彼女の体は本当に機械から成り立っていたのだ。

アリスが死んだ時間、最後の楽園の色彩が一変した。

赤や緑や青の色が急にモノクロの世界に変わる。

 

また楽園も急変する。木々がバラバラと分離し始める。

木々や生物に見えたものはすべて機械部品の集まりだったのだ。

 

戦闘16面体はチャクラの元で、トリニティの情報をつかんで、自ら脱出した。

その時に決意していた。我々が、世界子であるトリニティを作ろうと。

「アリス」はトリニティのコピーなのだ。

 

 トリニティは急いで階段の下まで走り降りる。

が、かけ降りる端から、ガラスの階段が崩れ落ちていく。

 

 トリニティは、アリスの機械人体のそばに、散ばっている残骸から

“黄金のリンゴ”をみつけ出し、つかみとった。

これがそうなの。

 

 その時、一角獣と争っていた戦闘16面体が、その様子に気づく。

「何という事を、我が子よ」戦闘16面体がトリニティの所へ飛来してくる。

「よくも我が子を殺したな。

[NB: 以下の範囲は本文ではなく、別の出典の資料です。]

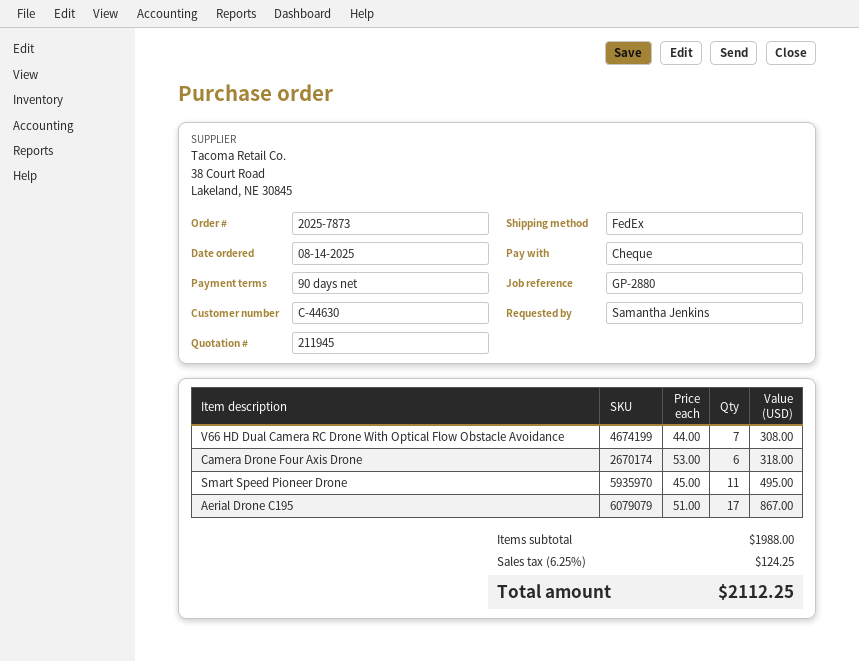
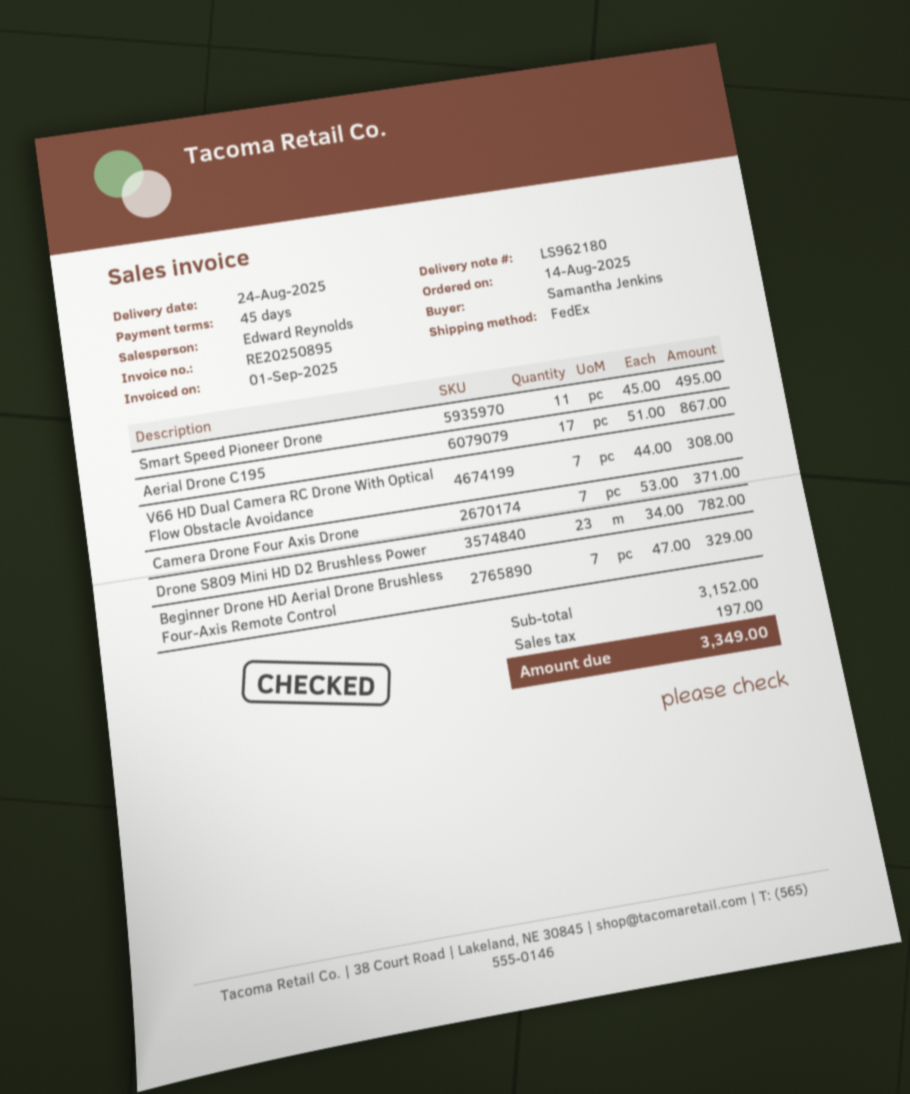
payment terms: 90 days -> 45 days
Camera Drone Four Axis Drone: 6 x 53.00 = 318.00 -> 7 x 53.00 = 371.00
Drone S809 Mini HD D2 Brushless Power: none -> 23 x 34.00 = 782.00
Beginner Drone HD Aerial Drone Brushless Four-Axis Remote Control: none -> 7 x 47.00 = 329.00
subtotal: 1988.00 -> 3152.00
tax: 124.25 -> 197.00
total: 2112.25 -> 3349.00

トリニティ。

それに黄金のリンゴをかえしてもらおう。それをお前に渡すわけにはいかん」

 

 戦闘16面体からトリニティを守ろうとしてユニが突き込んできた。

「ええい、じゃまな奴め」

戦闘16面体の突起がユニの内腹をつき破っていた。

 

「ユニー」トリニティは声を限りにはりさけんでいた。

「早く、早く、その禁断の実を飲み込め」

苦しい息の下でユニがつぶやく。こんなの、本当に食べれるの。

「ええい。消えろ、このうすぎたない一角獣め」

 

 つきささったままの突起が白熱した。轟音と共にユニの体がふき飛ぶ。

 やめて、やめてよ。こんなの見たくない。

戦闘16面体って、情け容赦もない奴。